▸ PROBLEM TO WORK ON:
In the material below, the lines between the one holding "font-size: 14px ->" and the one holding "a might for", inclusive, are to be set down word for word. Pictures stay out.
---- DATA TO PROCESS
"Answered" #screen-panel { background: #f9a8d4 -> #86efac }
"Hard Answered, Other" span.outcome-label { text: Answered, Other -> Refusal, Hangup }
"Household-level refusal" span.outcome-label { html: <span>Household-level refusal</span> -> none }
--------
---- DATA TO PROCESS
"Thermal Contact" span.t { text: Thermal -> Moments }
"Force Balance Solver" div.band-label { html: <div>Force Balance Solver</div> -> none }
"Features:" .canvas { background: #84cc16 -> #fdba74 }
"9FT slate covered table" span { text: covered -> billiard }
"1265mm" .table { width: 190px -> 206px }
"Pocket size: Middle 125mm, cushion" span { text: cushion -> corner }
--------
---- DATA TO PROCESS
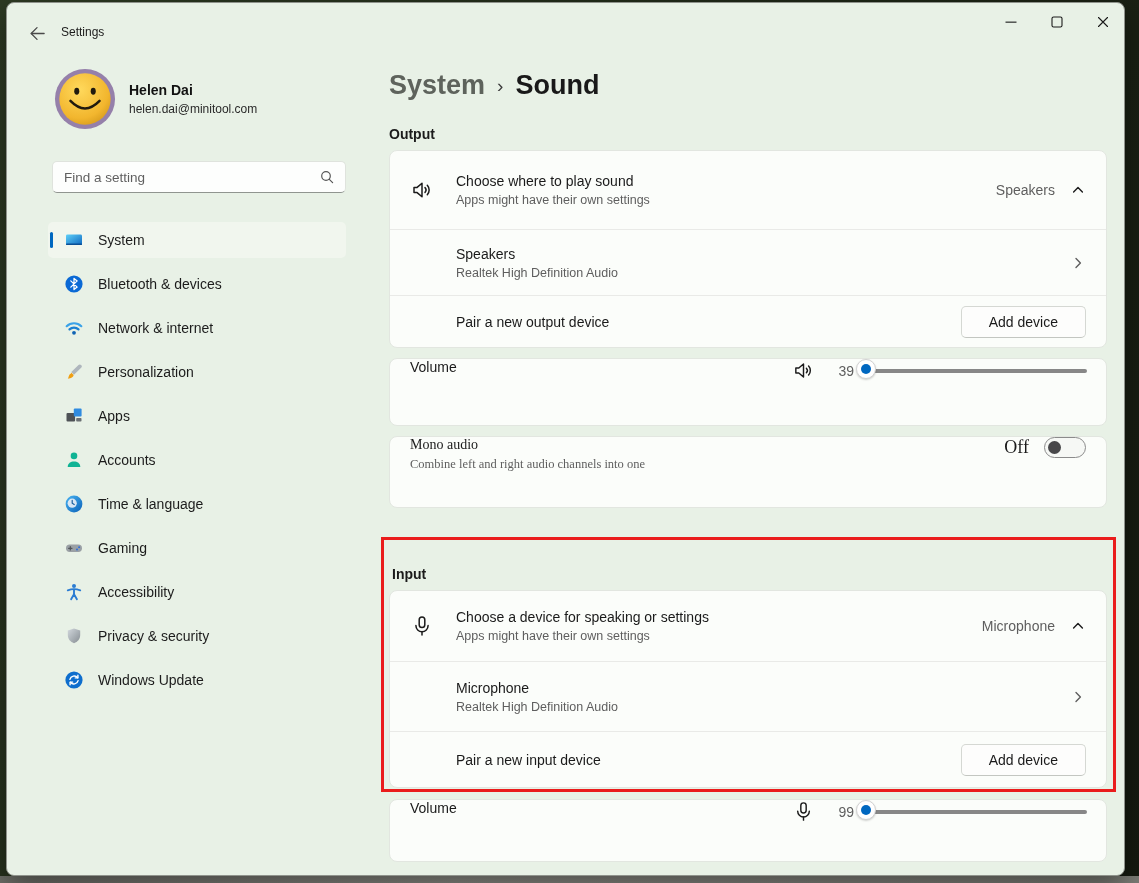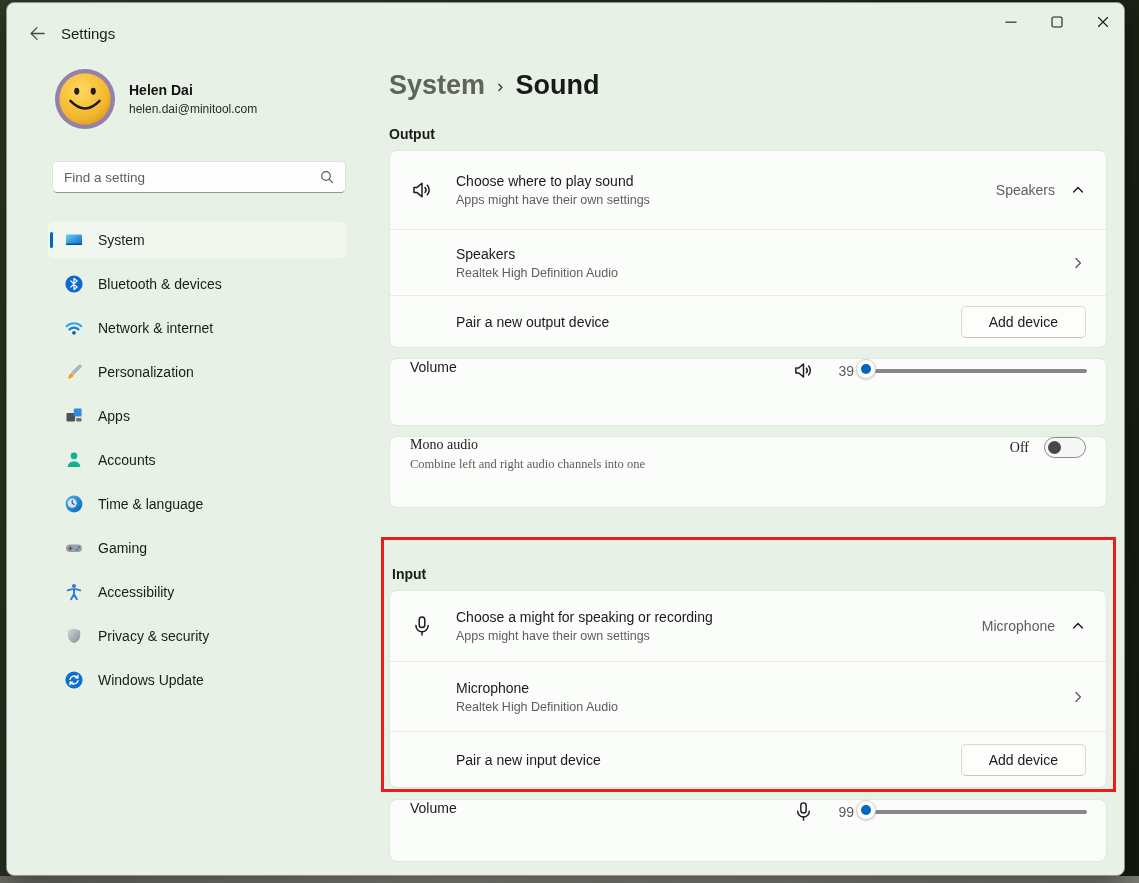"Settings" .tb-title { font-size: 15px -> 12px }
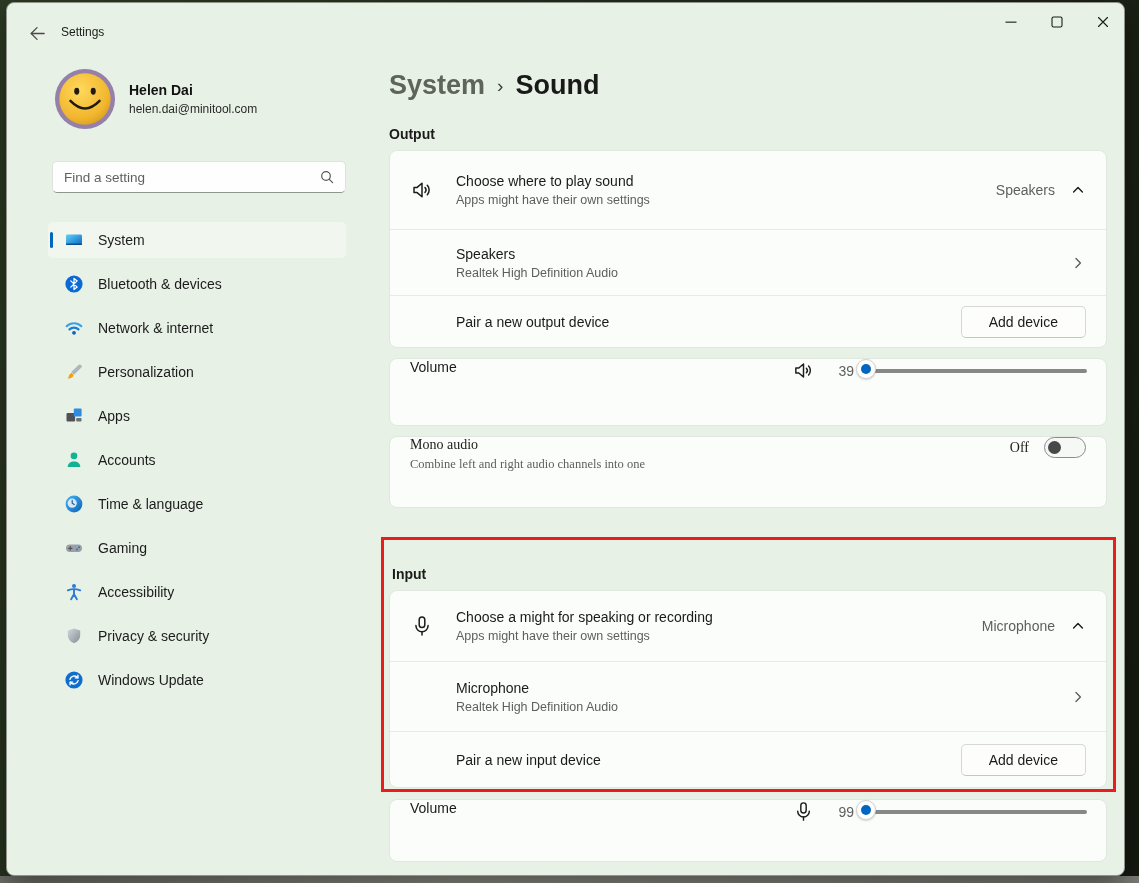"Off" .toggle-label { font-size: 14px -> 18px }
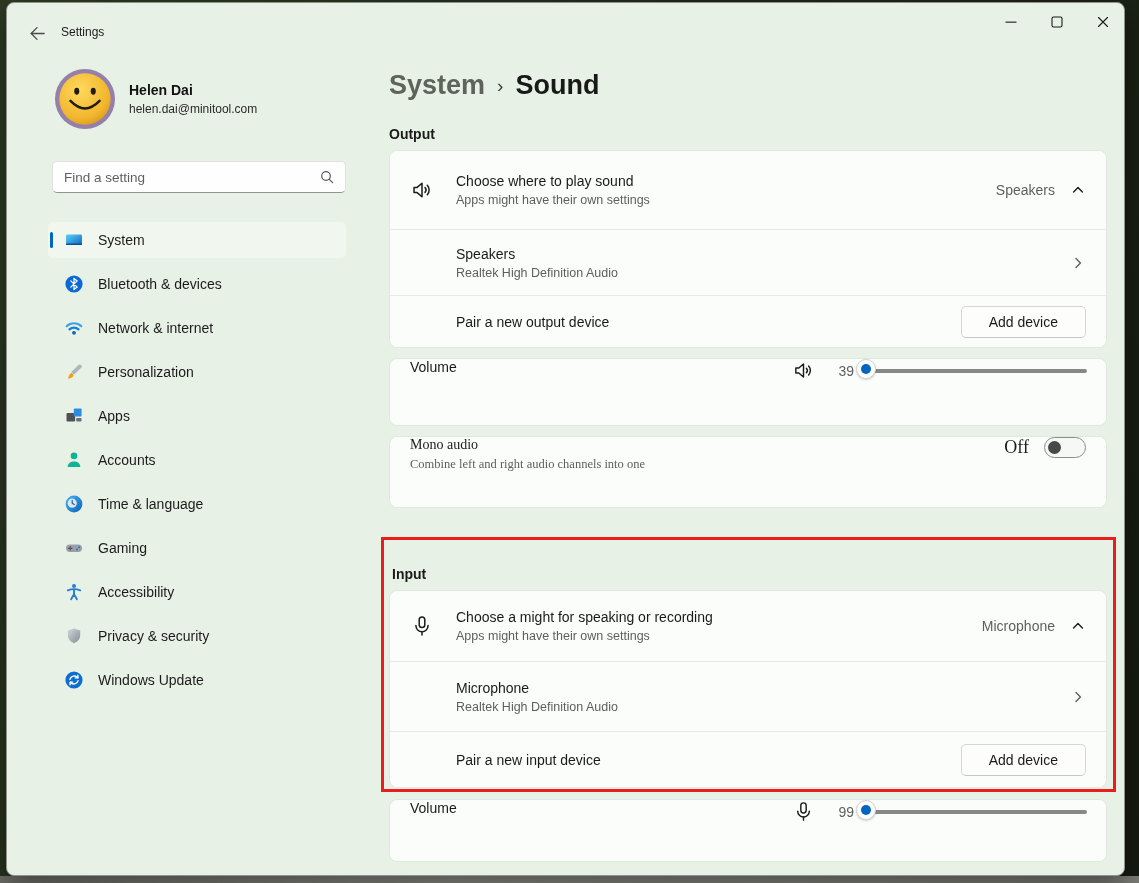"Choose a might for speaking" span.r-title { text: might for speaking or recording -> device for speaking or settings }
--------
▸ RESPONSE TO THE TASK:
"Off" .toggle-label { font-size: 14px -> 18px }
"Choose a might for speaking" span.r-title { text: might for speaking or recording -> device for speaking or settings }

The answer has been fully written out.